DelayedQueue and CronService Internals

This document explains the internal workings of the DelayedQueue and CronService implementations, focusing on PostgreSQL queries and concurrency guarantees.

Database Schema
DelayedQueue Operations
Concurrency Guarantees
CronService Implementation
Why It Works and Is Reliable

Database Schema

The DelayedQueue uses a single table with the following PostgreSQL schema:

CREATE TABLE "delayed_queue" (
    "id" BIGSERIAL PRIMARY KEY,
    "pKey" VARCHAR(200) NOT NULL,
    "pKind" VARCHAR(100) NOT NULL,
    "payload" BYTEA NOT NULL,
    "scheduledAt" BIGINT NOT NULL,
    "scheduledAtInitially" BIGINT NOT NULL,
    "lockUuid" VARCHAR(36) NULL,
    "createdAt" BIGINT NOT NULL
);

CREATE UNIQUE INDEX "delayed_queue__PKeyPlusKindUniqueIndex" 
ON "delayed_queue"("pKey", "pKind");

CREATE INDEX "delayed_queue__KindPlusScheduledAtIndex" 
ON "delayed_queue"("pKind", "scheduledAt");

CREATE INDEX "delayed_queue__LockUuidPlusIdIndex" 
ON "delayed_queue"("lockUuid", "id");

Schema Details

id: Auto-incrementing primary key
pKey: User-provided unique message key
pKind: Partition kind (computed from queue name + serializer type)
payload: Binary message payload
scheduledAt: When the message should be delivered (epoch milliseconds)
scheduledAtInitially: Original scheduled time (used to detect redelivery)
lockUuid: Temporary lock ID when a message is being processed
createdAt: When the message was created (epoch milliseconds)

Indexes

Unique index on (pKey, pKind): Ensures message uniqueness within a queue
Index on (pKind, scheduledAt): Optimizes polling by scheduled time
Index on (lockUuid, id): Optimizes acknowledgment and batch retrieval

DelayedQueue Operations

offer()

The offer() operation inserts or updates a single message. It uses a two-phase approach:

Phase 1: Optimistic INSERT

INSERT INTO "delayed_queue"
(
    "pKey", 
    "pKind", 
    "payload", 
    "scheduledAt", 
    "scheduledAtInitially", 
    "createdAt"
)
VALUES (?, ?, ?, ?, ?, ?)
ON CONFLICT ("pKey", "pKind") DO NOTHING

Query Parameters:

pKey: Message key
pKind: Queue partition
payload: Serialized message
scheduledAt: Delivery time
scheduledAtInitially: Same as scheduledAt
createdAt: Current timestamp

Result:

Returns 1 if inserted successfully → OfferOutcome.Created
Returns 0 if key already exists → Proceed to Phase 2 (if canUpdate=true)

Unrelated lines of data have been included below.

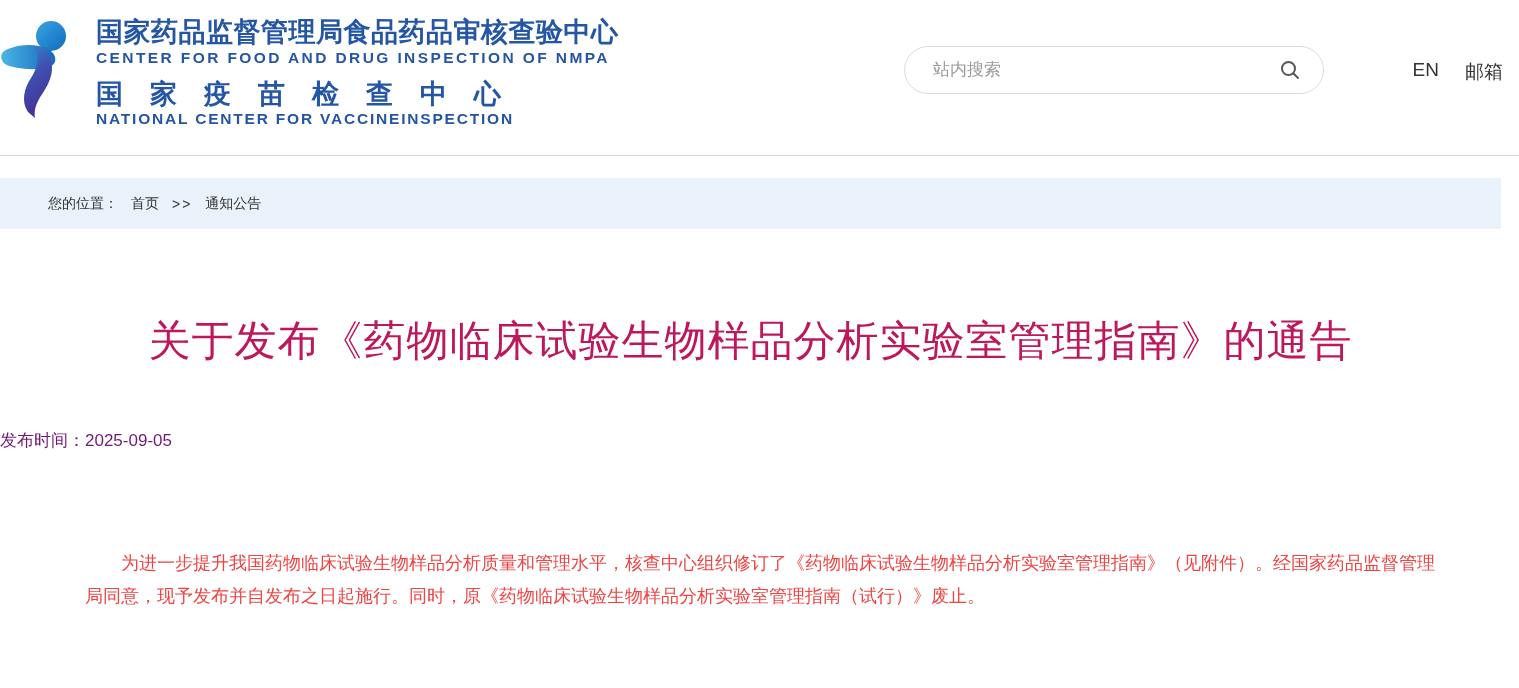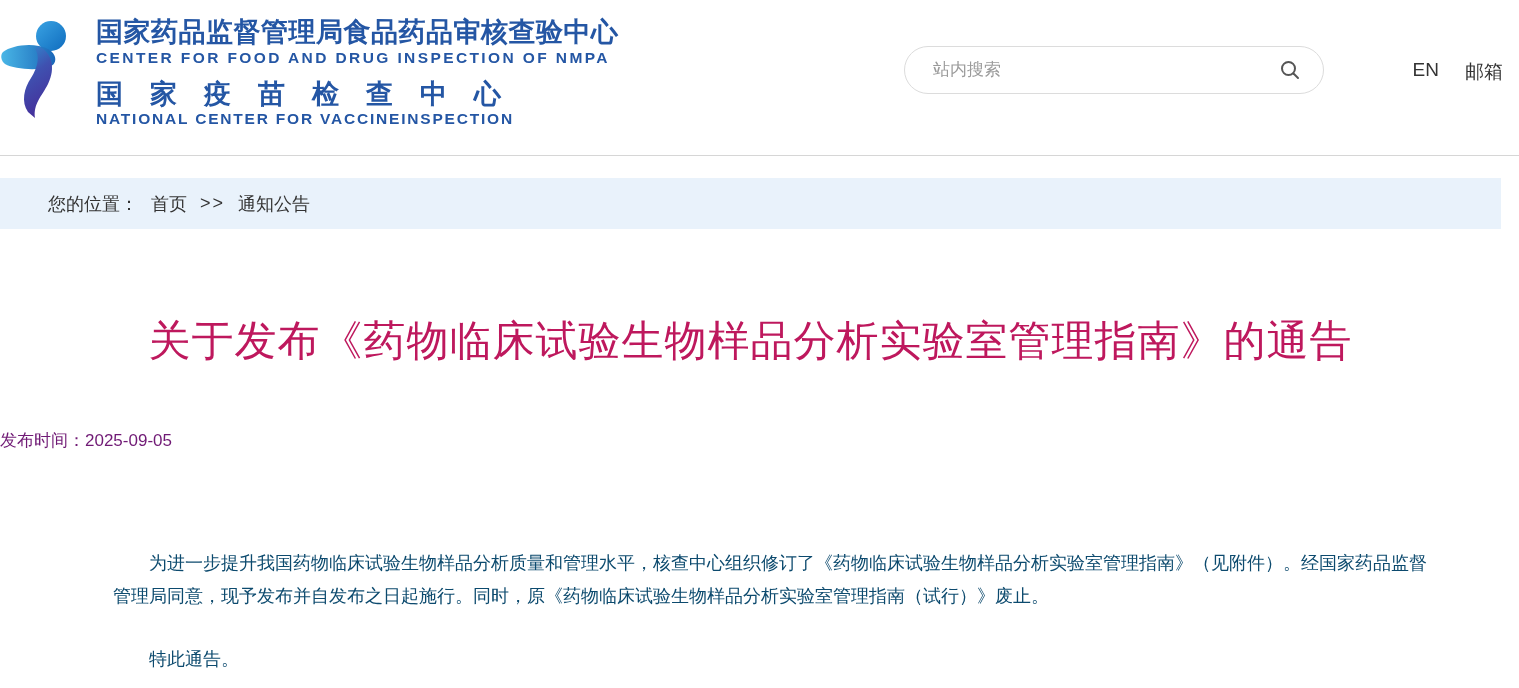"您的位置：" .breadcrumb-bar { font-size: 18px -> 14px }
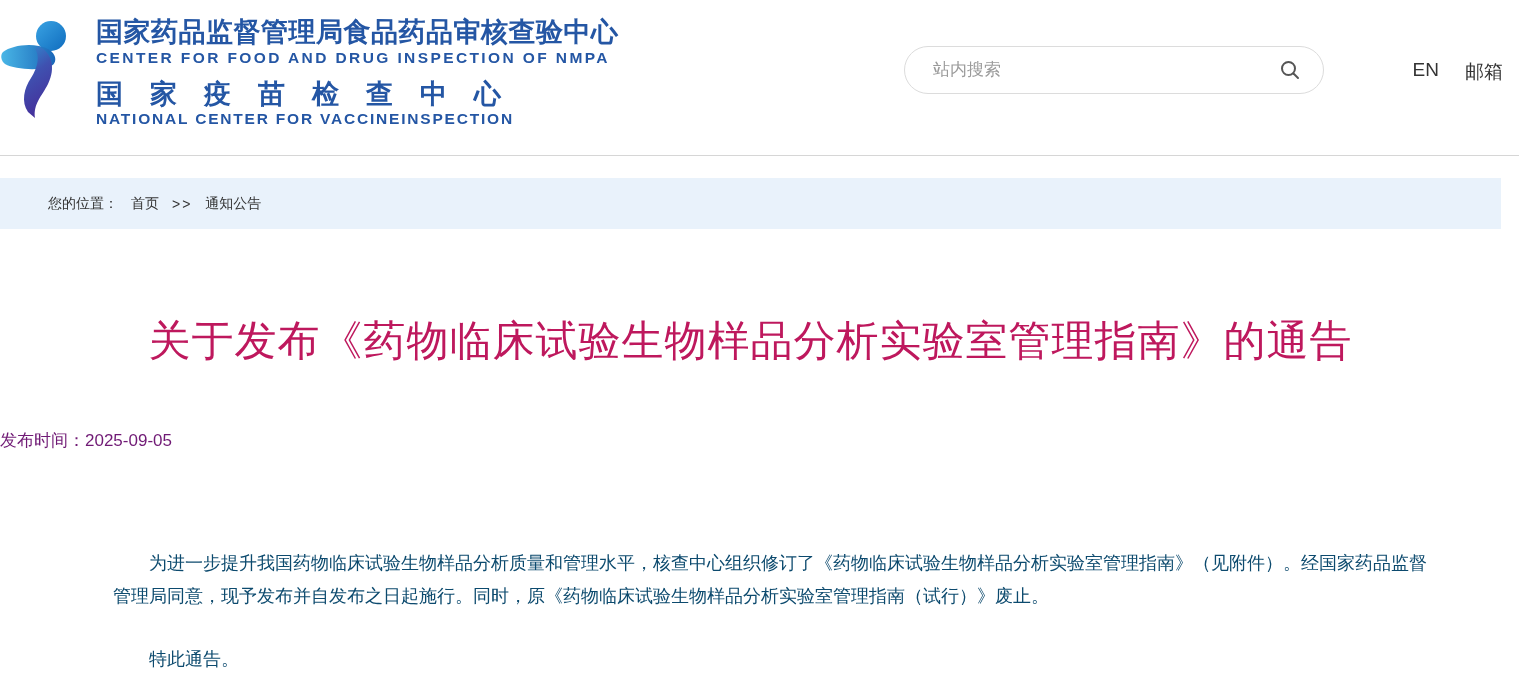"为进一步提升我国药物临床试验生物样品分析质量和管理水平，核查中心组织修订了《药物" .article-body { color: #0c4a6e -> #ef4444; padding-left: 28px -> none }
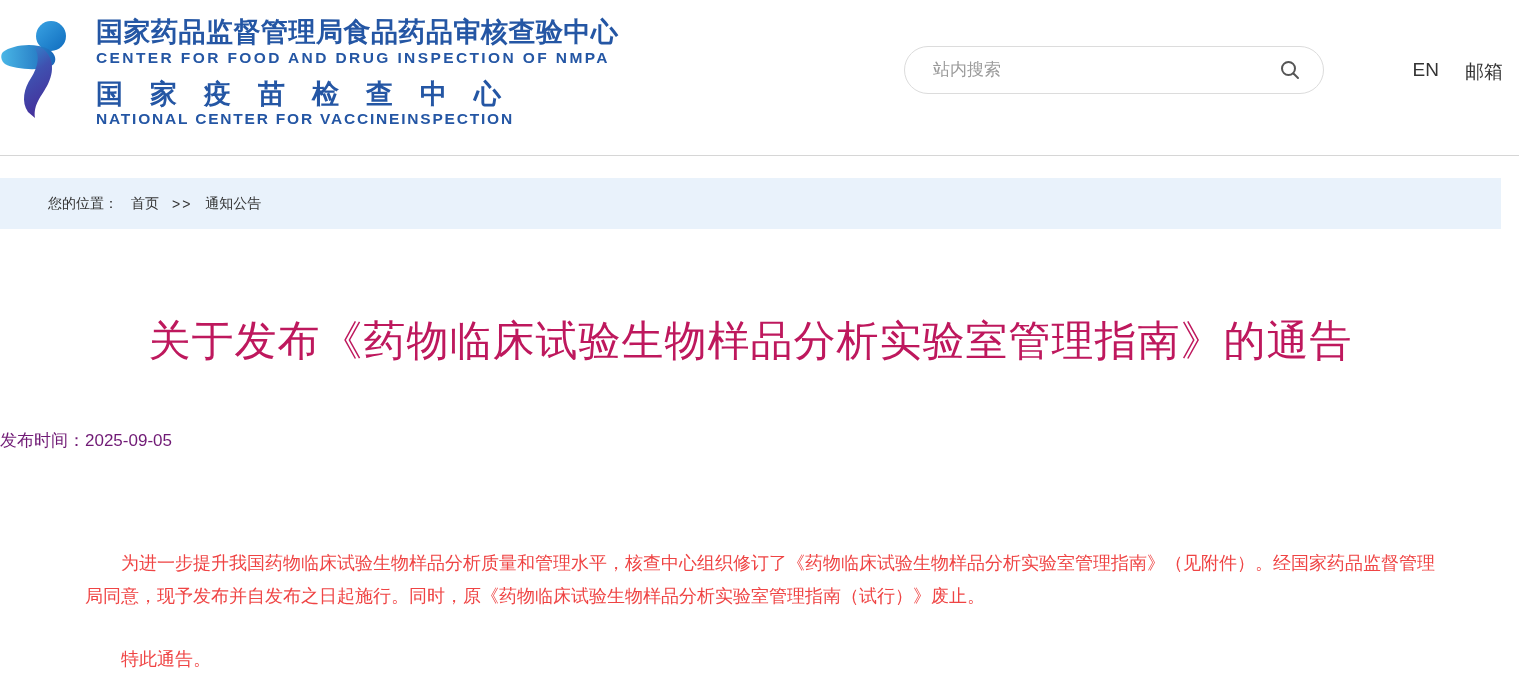"特此通告。" p { html: <p>特此通告。</p> -> none }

Phase 2: SELECT FOR UPDATE + Conditional UPDATE (if canUpdate=true)

If the INSERT fails and canUpdate is true, the operation retries with a transactional update:

SELECT FOR UPDATE:

SELECT 
    "id", 
    "pKey", 
    "pKind", 
    "payload", 
    "scheduledAt", 
    "scheduledAtInitially", 
    "lockUuid", 
    "createdAt"
FROM "delayed_queue"
WHERE "pKey" = ? AND "pKind" = ?
LIMIT 1
FOR UPDATE

Guarded UPDATE (Compare-And-Swap):

UPDATE "delayed_queue"
SET 
    "payload" = ?,
    "scheduledAt" = ?,
    "scheduledAtInitially" = ?,
    "lockUuid" = ?,
    "createdAt" = ?
WHERE 
    "pKey" = ?
    AND "pKind" = ?
    AND "scheduledAtInitially" = ?
    AND "createdAt" = ?

Why the WHERE clause checks scheduledAtInitially and createdAt: This is a Compare-And-Swap (CAS) operation. It only updates if the row hasn't been modified by another transaction. If the WHERE clause doesn't match (someone else updated it), the UPDATE returns 0 rows affected, and the operation retries.

Retry Loop: The operation continues retrying the SELECT FOR UPDATE + UPDATE until either:

The update succeeds → OfferOutcome.Updated
The row is a duplicate (same payload/schedule) → OfferOutcome.Ignored
The row disappears (deleted by consumer) → Retry from the beginning

tryPoll()

The tryPoll() operation retrieves and locks a single message ready for processing:

Step 1: SELECT with FOR UPDATE SKIP LOCKED

SELECT 
    "id", 
    "pKey", 
    "pKind", 
    "payload", 
    "scheduledAt", 
    "scheduledAtInitially", 
    "lockUuid", 
    "createdAt"
FROM "delayed_queue"
WHERE "pKind" = ? AND "scheduledAt" <= ?
ORDER BY "scheduledAt"
LIMIT 1
FOR UPDATE SKIP LOCKED

Query Parameters:

pKind: Queue partition
scheduledAt: Current timestamp (only messages scheduled for now or earlier)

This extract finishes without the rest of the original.